• Exercise details
Out of the material that follows, write out exactly the lines from the line with "Homemade dessert combining" to the line with "tax: 6.25% = 13.17 -> 6.25% = 10.49", both ends included, and no others.

• Input data
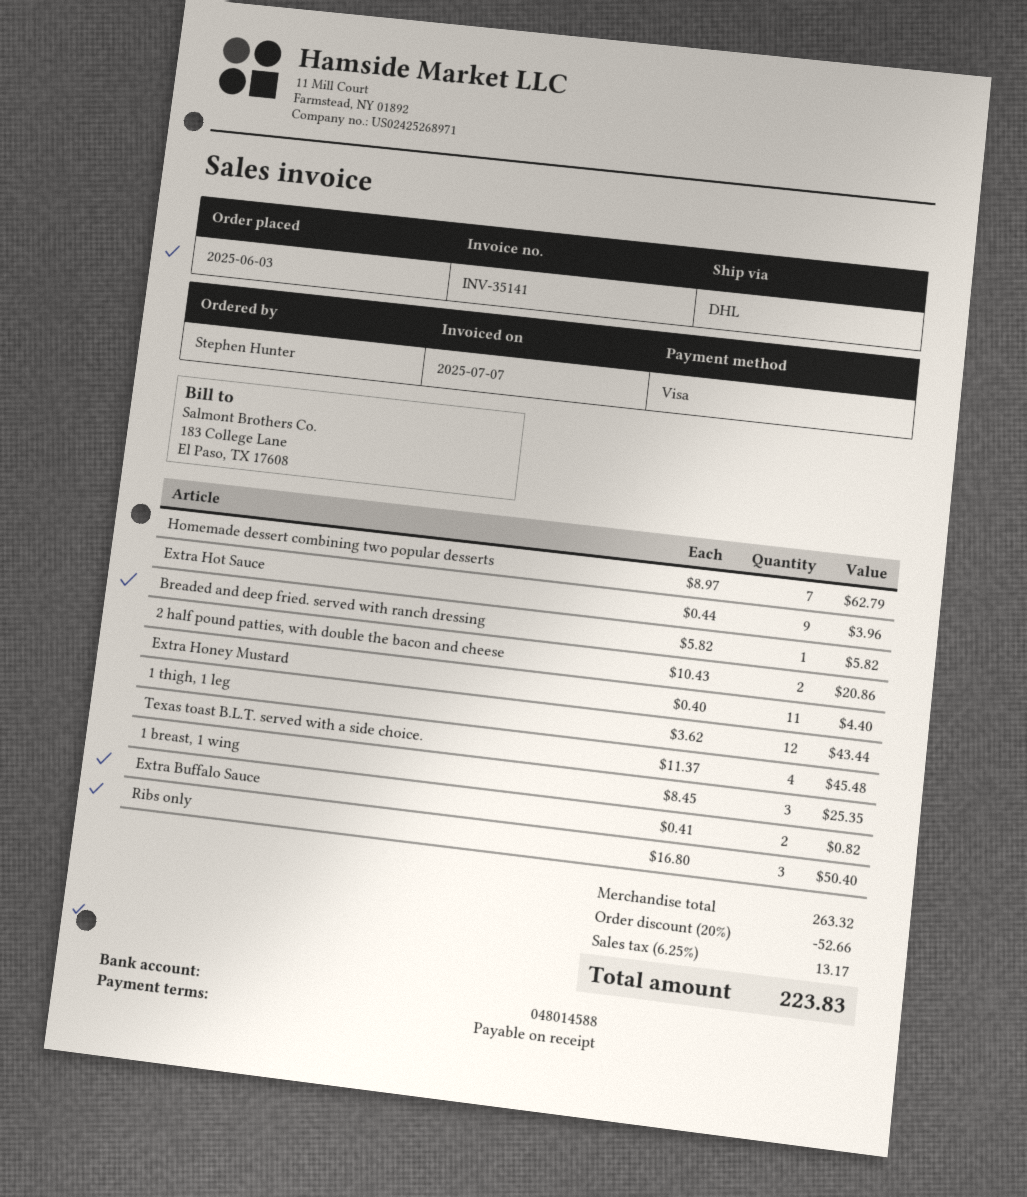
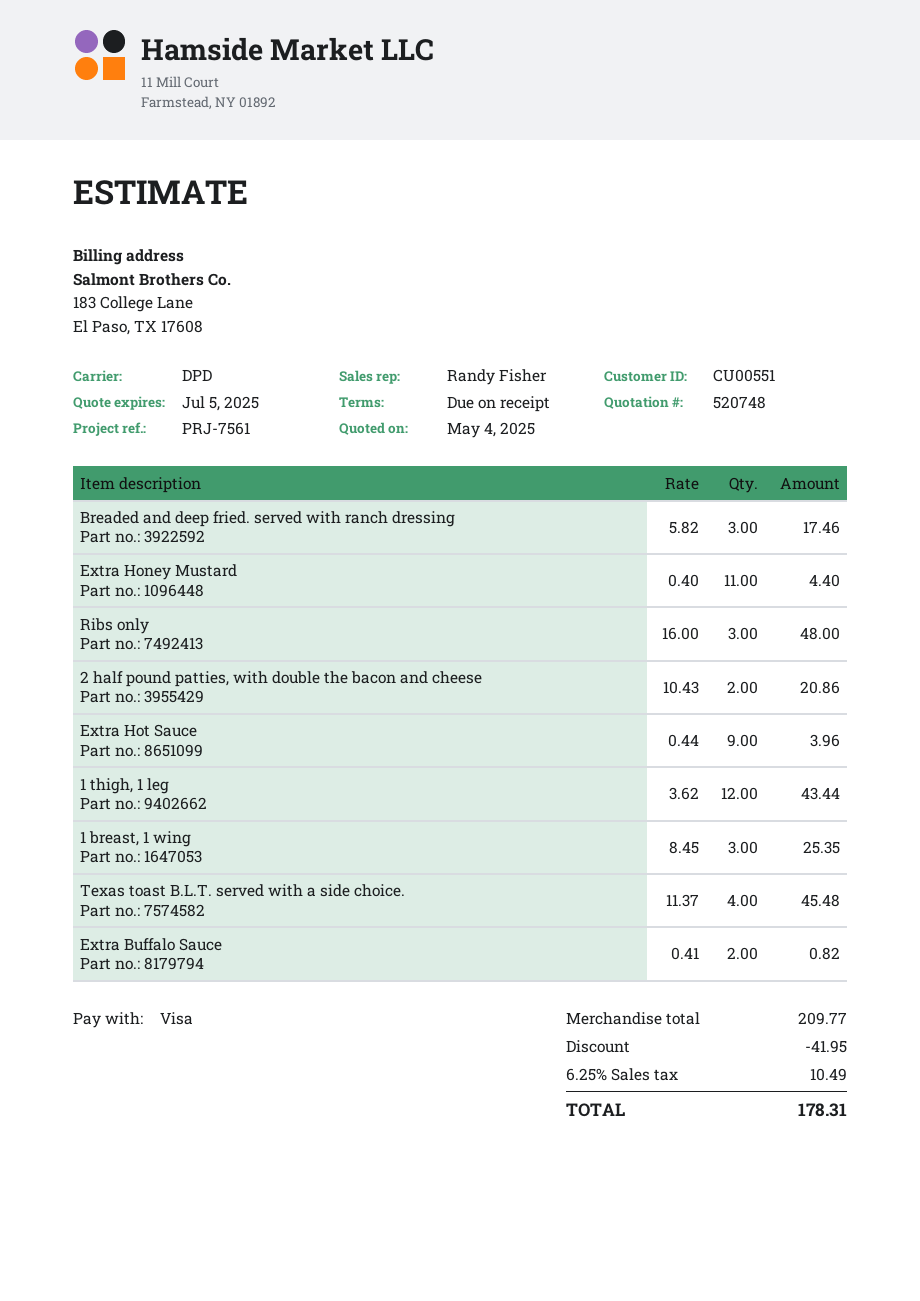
shipping method: DHL -> DPD
Homemade dessert combining two popular desserts: 7 x 8.97 = 62.79 -> none
Breaded and deep fried. served with ranch dressing: 1 x 5.82 = 5.82 -> 3 x 5.82 = 17.46
Ribs only: 3 x 16.80 = 50.40 -> 3 x 16.00 = 48.00
subtotal: 263.32 -> 209.77
discount: 52.66 -> 41.95
tax: 6.25% = 13.17 -> 6.25% = 10.49
total: 223.83 -> 178.31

• Result below
Homemade dessert combining two popular desserts: 7 x 8.97 = 62.79 -> none
Breaded and deep fried. served with ranch dressing: 1 x 5.82 = 5.82 -> 3 x 5.82 = 17.46
Ribs only: 3 x 16.80 = 50.40 -> 3 x 16.00 = 48.00
subtotal: 263.32 -> 209.77
discount: 52.66 -> 41.95
tax: 6.25% = 13.17 -> 6.25% = 10.49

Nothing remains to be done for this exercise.